I ritardi accumulati hanno protratto nel tempo la presenza dell’inquinamento nel territorio crotonese, l’esposizione agli inquinanti da parte della cittadinanza e delle lavoratrici e dei lavoratori nell’area oggetto di bonifica, con evidenti risvolti epidemiologici, e hanno rallentato ogni ipotesi di reindustrializzazione. Come già avvenuto nel passato in altre aree all’interno del Piano nazionale di bonifica, come ad esempio a Manfredonia in Puglia o nel Casertano in Campania, i ritardi nella bonifica e l’inazione delle istituzioni regionali e locali hanno fatto fallire progetti di nuovi insediamenti produttivi nelle stesse aree da risanare senza consumare nuovo suolo. Ci sono esperienze molto innovative di nuovi insediamenti produttivi realizzati in siti bonificati, come è avvenuto ad esempio ad Adria (RO) in Veneto o a Porto Torres (SS) in Sardegna, dove sono state realizzate nuove bioraffinerie, con innovativi cicli produttivi della filiera della chimica verde, unici sul panorama internazionale. Un altro investimento molto importante in corso di realizzazione nel meridione d’Italia è quello relativo alla fabbrica di produzione di pannelli fotovoltaici nell’area industriale di Catania in Sicilia, dove entro fine anno sarà operativo il più grande impianto d’Europa di questo tipo. Sempre nell’area industriale catanese, la cosiddetta Etna Valley, si realizzerà una nuova fabbrica di produzione di carburo di silicio per la filiera dei chip dei computer.

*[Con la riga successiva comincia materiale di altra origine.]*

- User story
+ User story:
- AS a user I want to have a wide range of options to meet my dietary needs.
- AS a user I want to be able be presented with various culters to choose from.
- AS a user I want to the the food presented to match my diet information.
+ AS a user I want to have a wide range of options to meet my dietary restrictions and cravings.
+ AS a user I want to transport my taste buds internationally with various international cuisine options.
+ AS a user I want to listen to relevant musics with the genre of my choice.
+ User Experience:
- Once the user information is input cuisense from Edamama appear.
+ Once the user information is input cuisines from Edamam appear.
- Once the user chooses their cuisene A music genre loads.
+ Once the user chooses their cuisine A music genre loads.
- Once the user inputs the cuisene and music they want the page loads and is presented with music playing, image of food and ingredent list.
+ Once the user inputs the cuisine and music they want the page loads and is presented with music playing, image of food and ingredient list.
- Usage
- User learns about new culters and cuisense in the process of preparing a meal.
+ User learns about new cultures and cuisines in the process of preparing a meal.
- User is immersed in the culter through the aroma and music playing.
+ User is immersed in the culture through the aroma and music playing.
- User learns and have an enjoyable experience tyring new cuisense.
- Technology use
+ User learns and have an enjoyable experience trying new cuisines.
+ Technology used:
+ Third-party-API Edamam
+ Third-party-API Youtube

Come contribuire a sbloccare la bonifica, attività su cui sta lavorando il Commissario straordinario gen. Emilio Errigo? Innanzitutto, occorre abbassare i toni dell’animatissimo dibattito che finalmente è partito nella città di Crotone: quando negli anni ’90 combattevamo contro l’inquinamento industriale, vent’anni fa presentammo in città il nostro dossier nazionale “La chimera delle bonifiche”, nel 2021 organizzammo una tappa di Goletta Verde dedicata alla bonifica del SIN, non erano così numerose le voci che intervenivano sul tema. Si tratta di un dibattito che è monopolizzato però da un’unica soluzione, quella dell’esportazione dei rifiuti della bonifica fuori da Crotone e dalla Calabria, che rischia di essere di difficile realizzazione e di fatto, allunga ancora i tempi della Bonifica. A nostro avviso è necessario riconoscere che non ci sono attualmente territori in Italia disponibili a smaltire i rifiuti derivanti dall’auspicata bonifica di Crotone: perché a Gela, nel siracusano, nel brindisino, in Sardegna, Lombardia o Veneto, solo per fare alcuni esempi, dovrebbero ospitare i rifiuti dalla Calabria, quando anche in quei territori ci sono bonifiche in ritardo di realizzazione, con produzione dei rifiuti dalle attività di risanamento che aumenteranno quando finalmente decolleranno le bonifiche anche lì? Continuare a invocare questa soluzione a Crotone, aumenterà i ritardi della bonifica, con conseguente dilatazione dei tempi e delle spese ingenti che invece i responsabili dell’inquinamento, a partire da ENI, devono affrontare fino all’ultimo centesimo di euro.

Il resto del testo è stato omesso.